Come emerge anche dalle dichiarazioni sopra riportate, il settore della logistica e del trasporto rappresenta uno dei nodi cruciali che merita speciale attenzione in quanto abilitatore di business continuity. Tale comparto è assurto agli onori della cronaca per aver “salvato” il paese nei momenti più critici, garantendo - per quanto possibile - la disponibilità di prodotti e materiali essenziali per la sussistenza della società e per lo svolgimento dei servizi sanitari e di base.
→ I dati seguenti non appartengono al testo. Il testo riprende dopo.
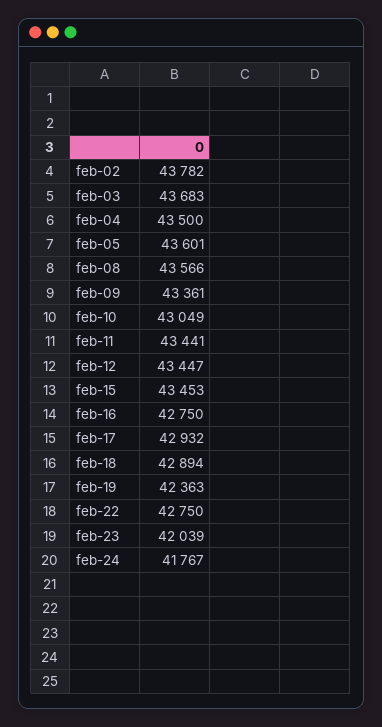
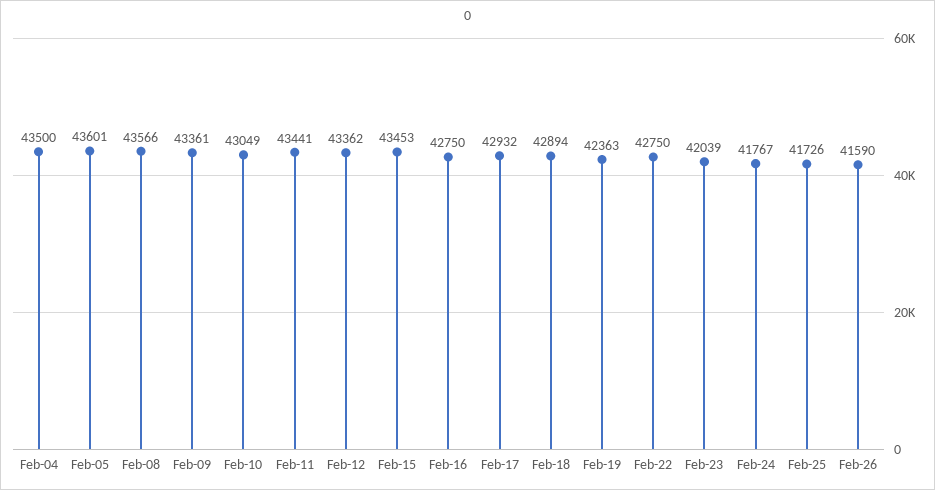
feb-02: 43782 -> none
feb-03: 43683 -> none
feb-12: 43447 -> 43362
Feb-25: none -> 41726
Feb-26: none -> 41590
Le imprese della filiera del largo consumo in Italia hanno, infatti, dimostrato la capacità di saper prendere una serie di iniziative volte a limitare gli impatti della crisi, interpretare i segnali deboli e ripartire dopo lo shock iniziale, mantenendo la continuità delle proprie operations produttivo-distributive. Tali azioni hanno riguardato tutti gli stadi e i processi di supply chain, dalla fase di approvvigionamento, alla fase di produzione fino all’ambito distributivo.
In termini generali, e fuori da ogni retorica, questa emergenza può portare a riprogettare la supply chian del largo consumo con un modello collaborativo innovativo in cui logistici e commerciali, di aziende di produzione e distribuzione, sperimentano sul campo gli effetti di un cambiamento del modello di riordino e definiscono insieme gli strumenti per una ridistribuzione equa dei benefici. E buona parte di tutto ciò anche in ambito ambientale e di sostenibilità. Una nuova mappatura dei flussi logistici del largo consumo in Italia, sempre a cura di ECR, ha già dimostrato che molto è stato fatto dalla filiera ( ad esempio, si sono ridotti i costi logistici e le emissioni di CO2 con la collaborazione di filiera per un ammontare di 160 milioni di euro grazie all’ottimizzazione logistica degli ultimi 10 anni) e che si può ancora migliorare. Parole d’ordine per il futuro collaborazione, sostenibilità ambientale e digitalizzazione della filiera, guardando oltre l’emergenza Coronavirus.